Repeat the records verbatim and leave the pictures out of your copy.

- _Front-end code change data_
====

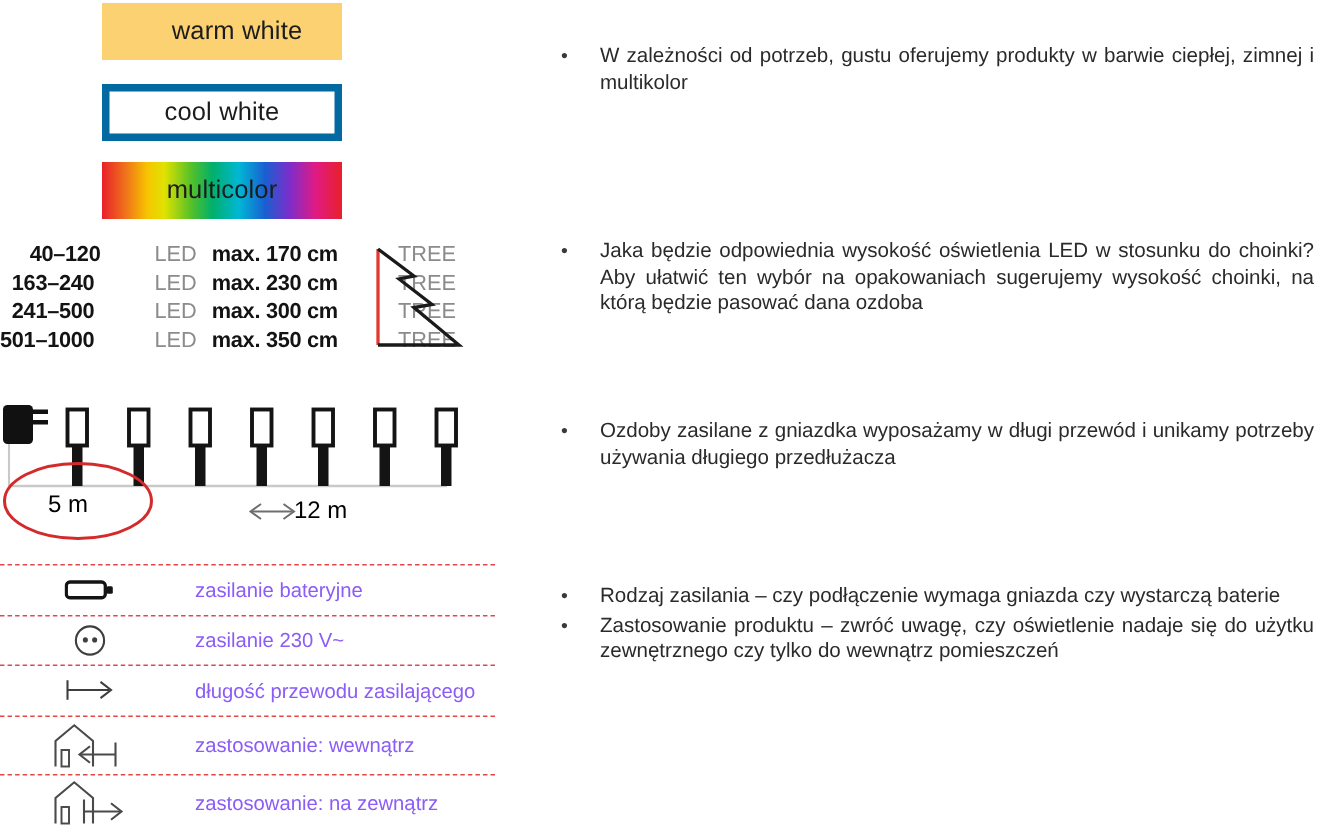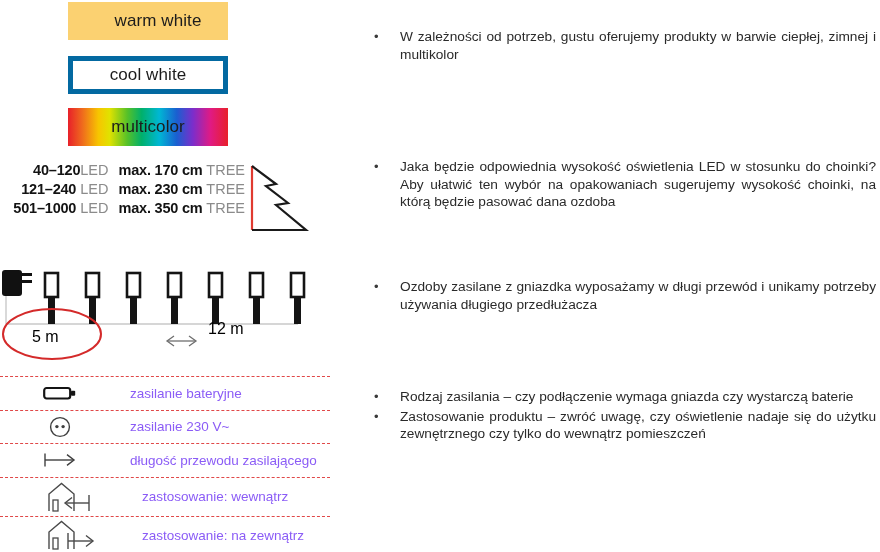--- a/index.html
+++ b/index.html
@@ -47,29 +47,29 @@
   }
   #led-table table { border-collapse: collapse; width: 100%; }
   #led-table td {
     font-size: 14.5px;
     padding: 1.5px 0;
     white-space: nowrap;
   }
   .c-count  { text-align: right; width: 118px; padding-right: 0px !important; }
   .c-height { text-align: right; width: 127px; padding-left: 10px !important; }
   .b { font-weight: bold; color: #131313; letter-spacing: -.2px; }
-  .g { color: #8b8b8b; font-weight: normal; }
+  .g { color: #8b8b8b; font-weight: normal; padding-left: 36px; }
 
   
   #tree-icon { position: absolute; left: 248px; top: 162px; }
 
   
   #string-diagram { position: absolute; left: 0px; top: 262px; width: 320px; height: 105px; }
   #lbl-5m  { left: 32px;  top: 328px; }
-  #lbl-12m { left: 196px; top: 320px; margin-left: 12px; }
+  #lbl-12m { left: 196px; top: 332px; }
 
   
   #legend { position: absolute; left: 0px; top: 376px; width: 330px; }
   .legend-row {
     position: relative;
     height: 33.5px;
     border-top: 1px dashed #e04848;
     display: flex;
     align-items: center;
   }
@@ -80,21 +80,21 @@
     align-items: center;
     justify-content: center;
     flex: 0 0 120px;
   }
   .legend-row .txt {
     font-size: 13.5px;
     color: #8b5cf6;
     padding-left: 10px;
     white-space: nowrap;
   }
-  .legend-row.tall { height: 39px; padding-left: 12px; }
+  .legend-row.tall { height: 39px; }
 
   
   .bullets { position: absolute; left: 368px; width: 508px; }
   #blk-1 { top: 28px; }
   #blk-2 { top: 158px; }
   #blk-3 { top: 278px; }
   #blk-4 { top: 388px; }
 
   .bullet {
     position: relative;
@@ -133,22 +133,26 @@
   </div>
 
   <div id="led-table">
     <table>
       <tbody>
           <tr>
         <td class="c-count"><span class="b">40–120</span><span class="g">LED</span></td>
         <td class="c-height"><span class="b">max. 170 cm</span> <span class="g">TREE</span></td>
       </tr>
       <tr>
-        <td class="c-count"><span class="b">121–240</span> <span class="g">LED</span></td>
+        <td class="c-count"><span class="b">163–240</span> <span class="g">LED</span></td>
         <td class="c-height"><span class="b">max. 230 cm</span> <span class="g">TREE</span></td>
+      </tr>
+      <tr>
+        <td class="c-count"><span class="b">241–500</span> <span class="g">LED</span></td>
+        <td class="c-height"><span class="b">max. 300 cm</span> <span class="g">TREE</span></td>
       </tr>
       <tr>
         <td class="c-count"><span class="b">501–1000</span> <span class="g">LED</span></td>
         <td class="c-height"><span class="b">max. 350 cm</span> <span class="g">TREE</span></td>
       </tr>
     </tbody>
       </table>
   </div>
 
   <div id="tree-icon">

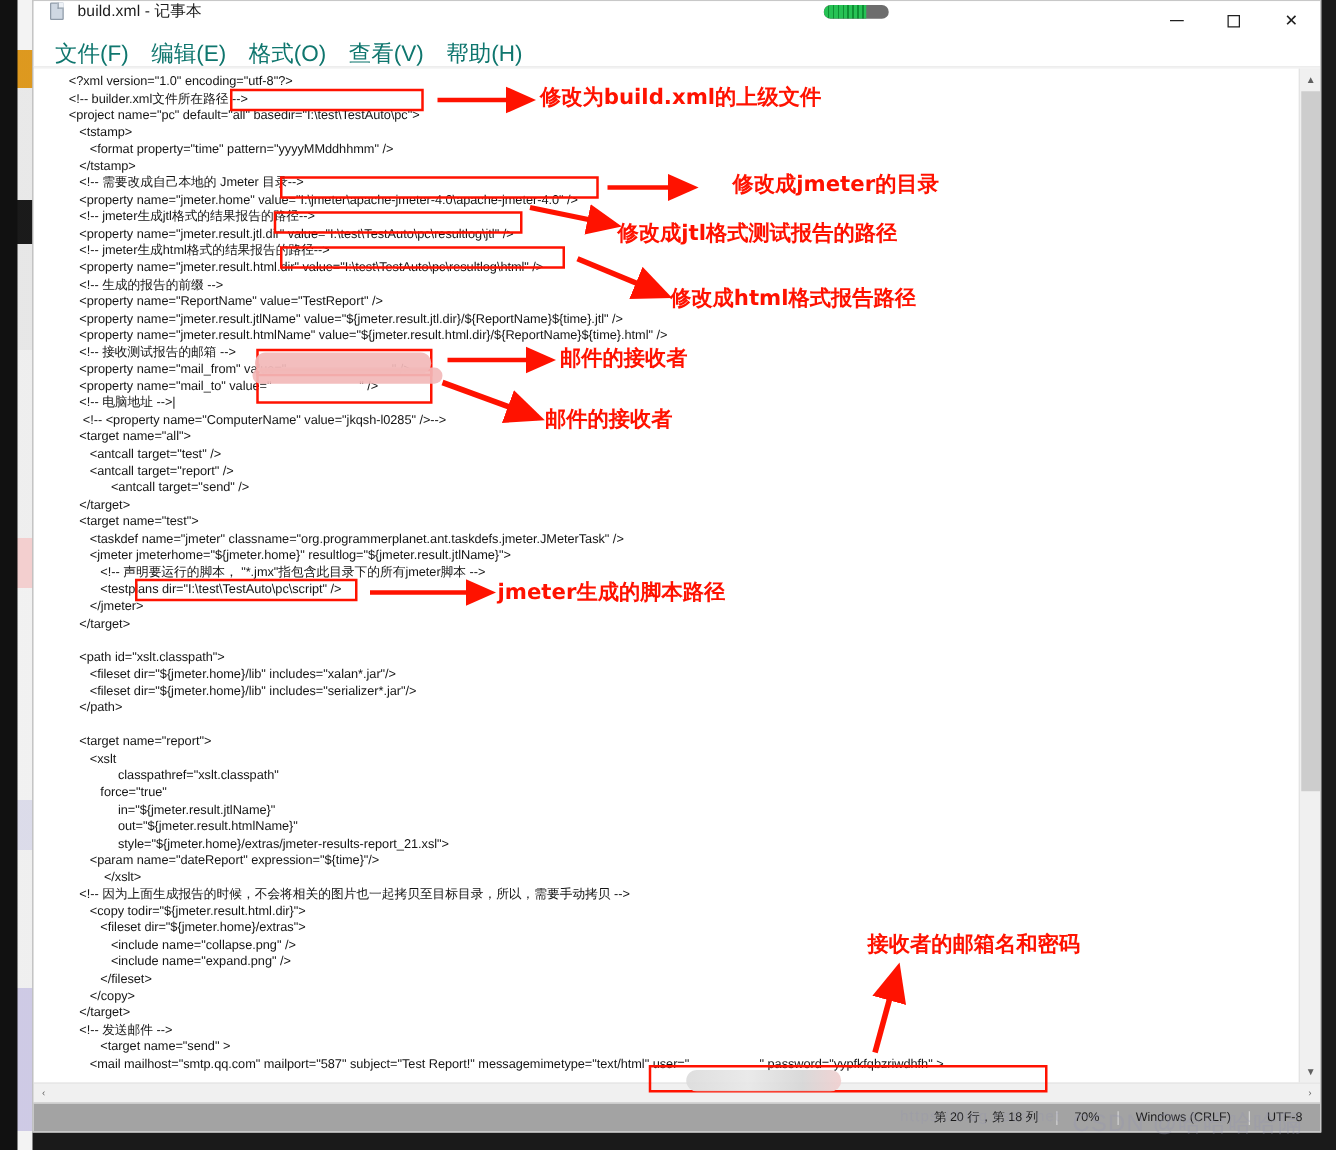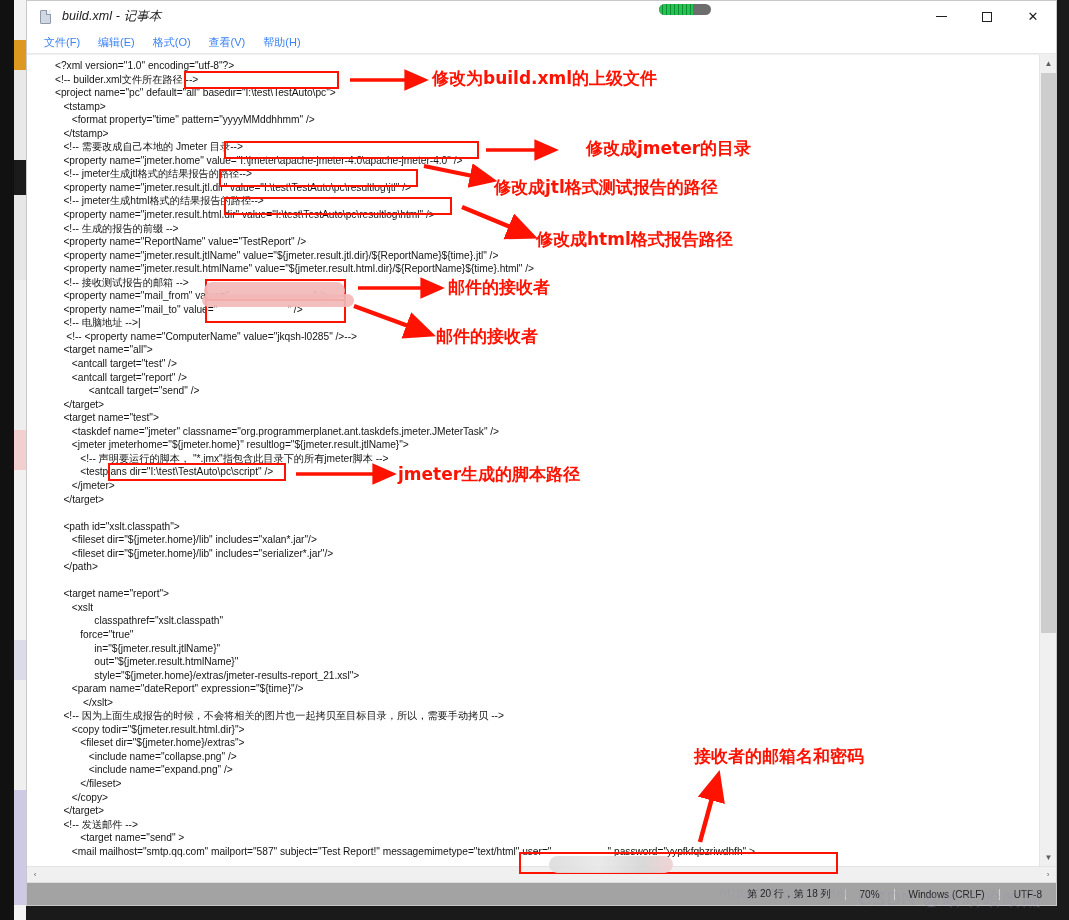--- a/index.html
+++ b/index.html
@@ -49,24 +49,23 @@
     left: 26px; top: 0;
     width: 1031px; height: 906px;
     background: #ffffff;
     border: 1px solid #c8c8c8;
     display: flex; flex-direction: column;
   }
 
   .titlebar {
     height: 31px;
     background: #ffffff;
-    display: flex; align-items: center;
-    position: relative;
-    flex: 0 0 auto;
-    font-style: italic;
+    display: flex; align-items: flex-start;
+    position: relative;
+    flex: 0 0 auto;
   }
   .title-icon {
     width: 16px; height: 16px;
     margin-left: 11px; margin-right: 8px;
     position: relative;
     flex: 0 0 auto;
   }
   .title-icon .page {
     position: absolute; left: 2px; top: 1px;
     width: 11px; height: 14px;
@@ -119,21 +118,21 @@
   
   .menubar {
     height: 22px;
     background: #ffffff;
     display: flex; align-items: center;
     padding-left: 8px;
     flex: 0 0 auto;
     border-bottom: 1px solid #e8e8e8;
   }
   .menu-item {
-    font-size: 11px; color: #3b82f6;
+    font-size: 18px; color: #0f766e;
     padding: 1px 9px;
     white-space: nowrap;
     cursor: default;
   }
 
   
   .editor-wrap {
     flex: 1 1 auto;
     position: relative;
     display: flex;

====

- _Problem solution_
--- a/index.html
+++ b/index.html
@@ -47,29 +47,29 @@
   }
   #led-table table { border-collapse: collapse; width: 100%; }
   #led-table td {
     font-size: 14.5px;
     padding: 1.5px 0;
     white-space: nowrap;
   }
   .c-count  { text-align: right; width: 118px; padding-right: 0px !important; }
   .c-height { text-align: right; width: 127px; padding-left: 10px !important; }
   .b { font-weight: bold; color: #131313; letter-spacing: -.2px; }
-  .g { color: #8b8b8b; font-weight: normal; }
+  .g { color: #8b8b8b; font-weight: normal; padding-left: 36px; }
 
   
   #tree-icon { position: absolute; left: 248px; top: 162px; }
 
   
   #string-diagram { position: absolute; left: 0px; top: 262px; width: 320px; height: 105px; }
   #lbl-5m  { left: 32px;  top: 328px; }
-  #lbl-12m { left: 196px; top: 320px; margin-left: 12px; }
+  #lbl-12m { left: 196px; top: 332px; }
 
   
   #legend { position: absolute; left: 0px; top: 376px; width: 330px; }
   .legend-row {
     position: relative;
     height: 33.5px;
     border-top: 1px dashed #e04848;
     display: flex;
     align-items: center;
   }
@@ -80,21 +80,21 @@
     align-items: center;
     justify-content: center;
     flex: 0 0 120px;
   }
   .legend-row .txt {
     font-size: 13.5px;
     color: #8b5cf6;
     padding-left: 10px;
     white-space: nowrap;
   }
-  .legend-row.tall { height: 39px; padding-left: 12px; }
+  .legend-row.tall { height: 39px; }
 
   
   .bullets { position: absolute; left: 368px; width: 508px; }
   #blk-1 { top: 28px; }
   #blk-2 { top: 158px; }
   #blk-3 { top: 278px; }
   #blk-4 { top: 388px; }
 
   .bullet {
     position: relative;
@@ -133,22 +133,26 @@
   </div>
 
   <div id="led-table">
     <table>
       <tbody>
           <tr>
         <td class="c-count"><span class="b">40–120</span><span class="g">LED</span></td>
         <td class="c-height"><span class="b">max. 170 cm</span> <span class="g">TREE</span></td>
       </tr>
       <tr>
-        <td class="c-count"><span class="b">121–240</span> <span class="g">LED</span></td>
+        <td class="c-count"><span class="b">163–240</span> <span class="g">LED</span></td>
         <td class="c-height"><span class="b">max. 230 cm</span> <span class="g">TREE</span></td>
+      </tr>
+      <tr>
+        <td class="c-count"><span class="b">241–500</span> <span class="g">LED</span></td>
+        <td class="c-height"><span class="b">max. 300 cm</span> <span class="g">TREE</span></td>
       </tr>
       <tr>
         <td class="c-count"><span class="b">501–1000</span> <span class="g">LED</span></td>
         <td class="c-height"><span class="b">max. 350 cm</span> <span class="g">TREE</span></td>
       </tr>
     </tbody>
       </table>
   </div>
 
   <div id="tree-icon">

--- a/index.html
+++ b/index.html
@@ -49,24 +49,23 @@
     left: 26px; top: 0;
     width: 1031px; height: 906px;
     background: #ffffff;
     border: 1px solid #c8c8c8;
     display: flex; flex-direction: column;
   }
 
   .titlebar {
     height: 31px;
     background: #ffffff;
-    display: flex; align-items: center;
-    position: relative;
-    flex: 0 0 auto;
-    font-style: italic;
+    display: flex; align-items: flex-start;
+    position: relative;
+    flex: 0 0 auto;
   }
   .title-icon {
     width: 16px; height: 16px;
     margin-left: 11px; margin-right: 8px;
     position: relative;
     flex: 0 0 auto;
   }
   .title-icon .page {
     position: absolute; left: 2px; top: 1px;
     width: 11px; height: 14px;
@@ -119,21 +118,21 @@
   
   .menubar {
     height: 22px;
     background: #ffffff;
     display: flex; align-items: center;
     padding-left: 8px;
     flex: 0 0 auto;
     border-bottom: 1px solid #e8e8e8;
   }
   .menu-item {
-    font-size: 11px; color: #3b82f6;
+    font-size: 18px; color: #0f766e;
     padding: 1px 9px;
     white-space: nowrap;
     cursor: default;
   }
 
   
   .editor-wrap {
     flex: 1 1 auto;
     position: relative;
     display: flex;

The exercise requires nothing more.